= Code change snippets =
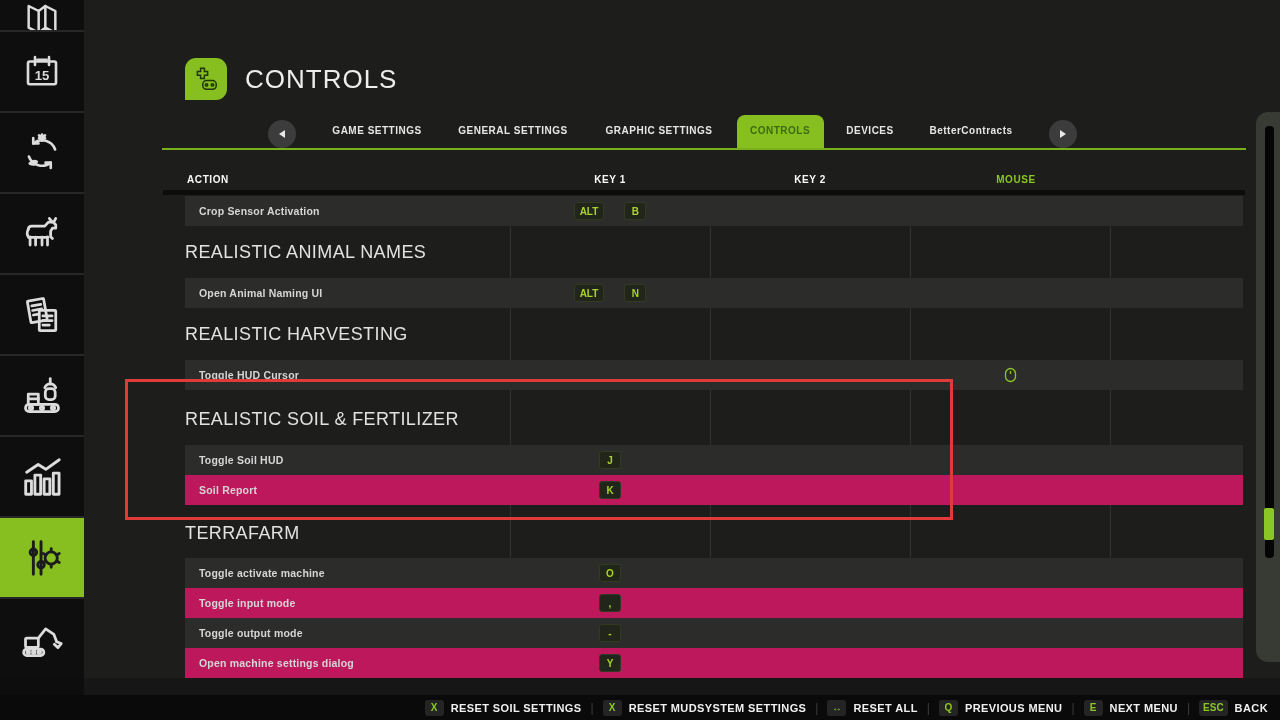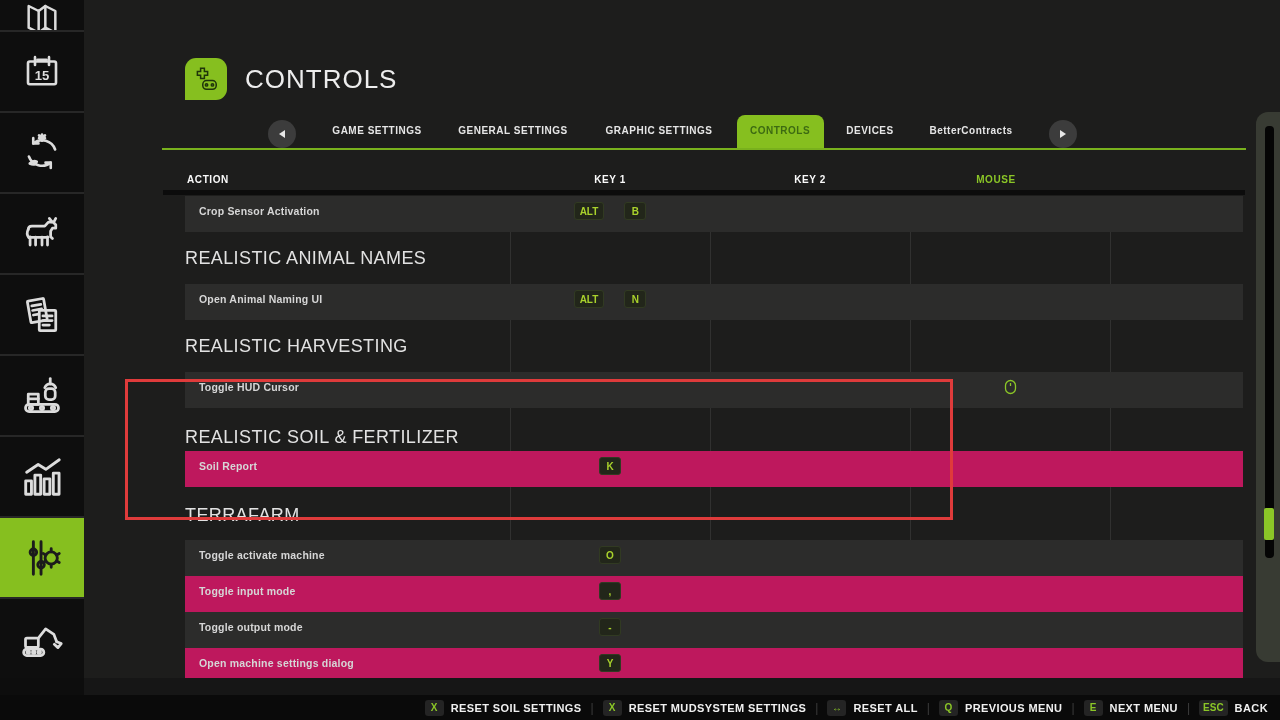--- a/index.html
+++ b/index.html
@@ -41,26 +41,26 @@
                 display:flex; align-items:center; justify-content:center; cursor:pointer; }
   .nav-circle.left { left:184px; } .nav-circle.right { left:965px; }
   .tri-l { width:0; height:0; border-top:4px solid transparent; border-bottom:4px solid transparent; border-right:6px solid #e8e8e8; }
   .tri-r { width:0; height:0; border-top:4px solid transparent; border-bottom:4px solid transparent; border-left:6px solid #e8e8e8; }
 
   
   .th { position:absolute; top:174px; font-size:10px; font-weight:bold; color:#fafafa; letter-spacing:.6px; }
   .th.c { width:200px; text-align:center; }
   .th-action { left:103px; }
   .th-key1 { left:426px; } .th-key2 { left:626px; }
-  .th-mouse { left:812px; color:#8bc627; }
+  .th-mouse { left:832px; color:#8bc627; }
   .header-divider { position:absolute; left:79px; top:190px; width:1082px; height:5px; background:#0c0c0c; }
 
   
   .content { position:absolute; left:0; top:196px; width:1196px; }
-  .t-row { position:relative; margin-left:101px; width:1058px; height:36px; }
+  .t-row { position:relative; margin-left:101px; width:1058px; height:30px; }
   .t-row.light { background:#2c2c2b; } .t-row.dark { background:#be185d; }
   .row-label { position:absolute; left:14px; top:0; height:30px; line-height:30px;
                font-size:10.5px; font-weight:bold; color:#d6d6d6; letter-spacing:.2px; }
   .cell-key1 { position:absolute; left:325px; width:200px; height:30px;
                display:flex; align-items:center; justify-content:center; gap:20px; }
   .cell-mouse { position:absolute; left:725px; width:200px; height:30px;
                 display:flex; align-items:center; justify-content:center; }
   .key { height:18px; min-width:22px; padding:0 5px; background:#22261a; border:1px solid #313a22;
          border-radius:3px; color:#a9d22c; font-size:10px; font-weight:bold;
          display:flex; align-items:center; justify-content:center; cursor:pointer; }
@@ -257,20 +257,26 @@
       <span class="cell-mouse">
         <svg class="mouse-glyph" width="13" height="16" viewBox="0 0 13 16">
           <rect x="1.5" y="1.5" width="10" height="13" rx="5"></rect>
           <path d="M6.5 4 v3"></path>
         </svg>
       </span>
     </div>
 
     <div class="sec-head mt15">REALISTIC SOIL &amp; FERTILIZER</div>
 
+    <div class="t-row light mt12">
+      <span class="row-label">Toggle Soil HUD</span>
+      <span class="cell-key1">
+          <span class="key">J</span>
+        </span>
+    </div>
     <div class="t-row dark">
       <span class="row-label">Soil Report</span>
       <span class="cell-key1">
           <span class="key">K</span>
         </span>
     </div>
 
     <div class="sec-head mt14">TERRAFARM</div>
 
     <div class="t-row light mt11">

= Exercise requirements =
Where a line in the records above contains the string "dark", return that line.

= Answer space =
   .t-row.light { background:#2c2c2b; } .t-row.dark { background:#be185d; }
     <div class="t-row dark">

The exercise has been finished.